JudikaturJustiz2Ob190/19h

2Ob190/19h – OGH Entscheidung

Entscheidung
30. Januar 2020

Kopf

Der Oberste Gerichtshof hat durch den Senatspräsidenten Dr. Veith als Vorsitzenden und den Hofrat Dr. Musger, die Hofrätin Dr. Solé sowie die Hofräte Dr. Nowotny und Mag. Pertmayr als weitere Richter in der Verlassenschaftssache nach der am ***** 2017, verstorbenen H***** S*****, zuletzt *****, wegen Feststellung des Erbrechts zwischen den Antragstellern 1. M***** A*****, vertreten durch Dr. Heinrich Schmiedt, Rechtsanwalt in Kitzbühel, 2. T***** M*****, 3. C***** F*****, 4. J***** F*****, und 5. E***** L*****, Dritt bis Fünftantragsteller vertreten durch Dr. Walter Hausberger und andere Rechtsanwälte in Wörgl, über den außerordentlichen Revisionsrekurs der Dritt bis Fünftantragsteller gegen den Beschluss des Landesgerichts Innsbruck als Rekursgericht vom 24. September 2019, GZ 51 R 26/19a 96, in nichtöffentlicher Sitzung den

Beschluss

gefasst:

Spruch

Der außerordentliche Revisionsrekurs wird mangels der Voraussetzungen des § 62 Abs 1 AußStrG zurückgewiesen.

Begründung:

Rechtliche Beurteilung

1. Die Auslegung einer letztwilligen Verfügung richtet sich nach dem wahren Willen des Erblassers im Zeitpunkt der Verfügung (2 Ob 151/18x; RS0012370 [T3]; RS0012238 [T1, T2, T8]; RS0012342; RS0012598). Sie hängt von den Umständen des Einzelfalls ab. Ihr kommt regelmäßig keine erhebliche Bedeutung iSd § 62 Abs 1 AußStrG zu (2 Ob 151/18x; vgl RS0043463 [T12]).
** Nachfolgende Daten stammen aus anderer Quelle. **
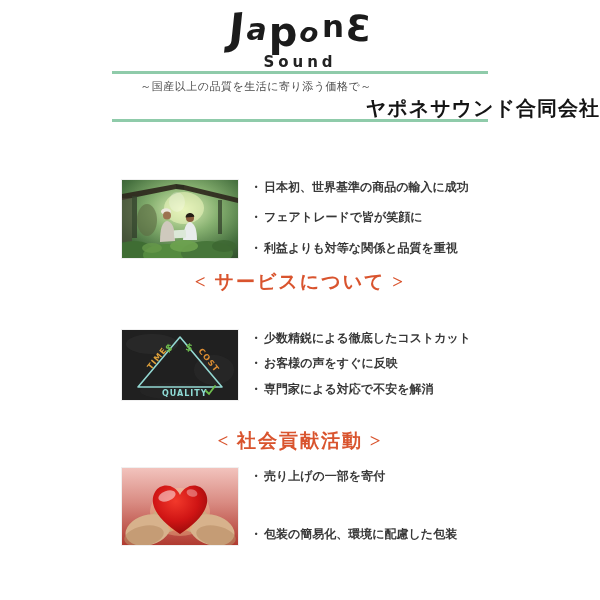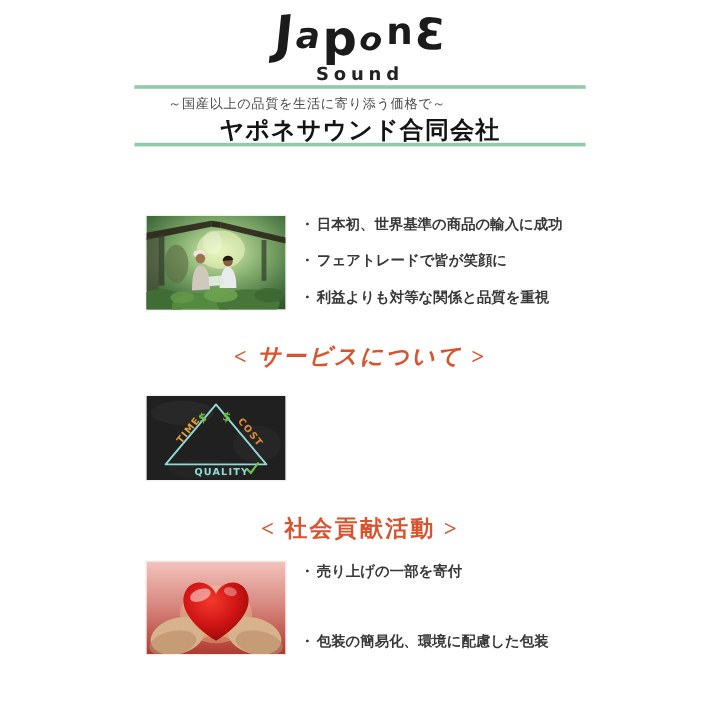"ヤポネサウンド合同会社" .company { text-align: center -> right }
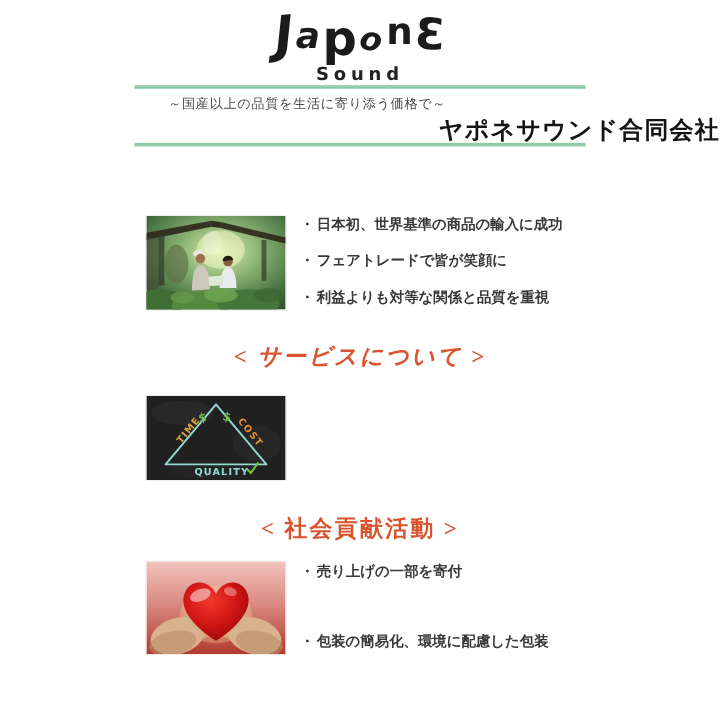"< サービスについて >" .t2 { font-style: italic -> none; top: 284px -> 269px }
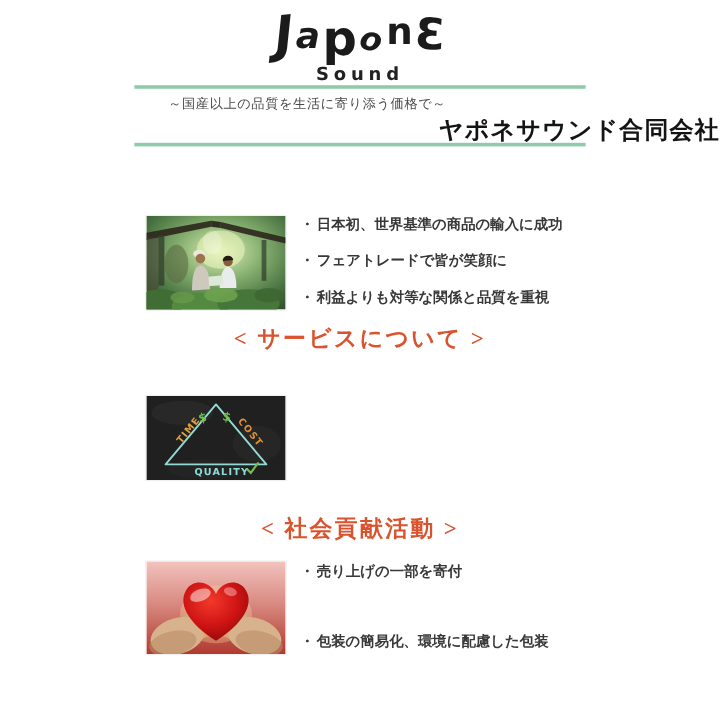"・ 少数精鋭による徹底したコストカット" div.bullets { html: none -> <div> <div><span>・</span><span>少数精鋭による徹底したコストカット</span></div> <div><span>・</span><span>お客様の声をすぐに反映</span></div> <div><span>・</span><span>専門家による対応で不安を解消</span></div> </div> }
Nach den eindeutig der Tatsachenebene zuzuordnenden Ausführungen des Erstgerichts wollte die Erblasserin mit ihrer letztwilligen Verfügung vom 2. 5. 2017, dass die Erstantragstellerin „alles“ erhält, mit Ausnahme der ausdrücklich der erblasserischen Großnichte zugewiesenen Wohnung in Kufstein samt einem Sparbuch. Da der maßgebliche Wille der Erblasserin somit bindend feststeht, kommt es auf die von der Rechtsprechung herausgebildeten Regeln zur Auslegung letztwilliger Verfügungen bei Zweifeln am Willen eines Erblassers und die damit verbundenen Beweislastregeln nicht an (2 Ob 151/18x; RS0012243; RS0012245).

Die Rechtsansicht des Rekursgerichts, die letztwillige Verfügung beinhalte eine Erbeinsetzung zugunsten der Erstantragstellerin und nicht lediglich die Zuwendung einzelner Vermögensstücke als Vermächtnis, stimmt mit dieser Rechtslage überein.

2. Voraussetzung für die Erbunwürdigkeit nach § 539 ABGB ist das Begehen einer gerichtlich strafbaren Handlung, die nur vorsätzlich begangen werden kann und mit mehr als einjähriger Freiheitsstrafe bedroht ist (§ 539 ABGB; vgl 6 Ob 286/07p; vgl RS0012264). Nach den – teilweise disloziert getroffenen – vom Rekursgericht gebilligten Feststellungen des Erstgerichts hat die Erblasserin der Erstantragstellerin die Sparbücher zu Lebzeiten in Schenkungsabsicht übergeben und diese hat die „Schenkung“ angenommen. Aufgrund dessen und wegen einer entsprechenden Auskunft eines Bankinstituts unterblieb die Bekanntgabe dieser Sparbücher anlässlich der Verlassenschaftsabhandlung. Die Beurteilung des Rekursgerichts, aus dem Sachverhalt sei keine strafbare Handlung gegen die Verlassenschaft iSd § 539 zweiter Fall ABGB idF ErbRÄG 2015 abzuleiten, bedarf daher keiner Korrektur. Mit ihrer Argumentation, die Sparbücher seien lediglich zur Verwahrung übergeben worden, gehen die Revisionsrekurswerber nicht vom festgestellten Sachverhalt aus.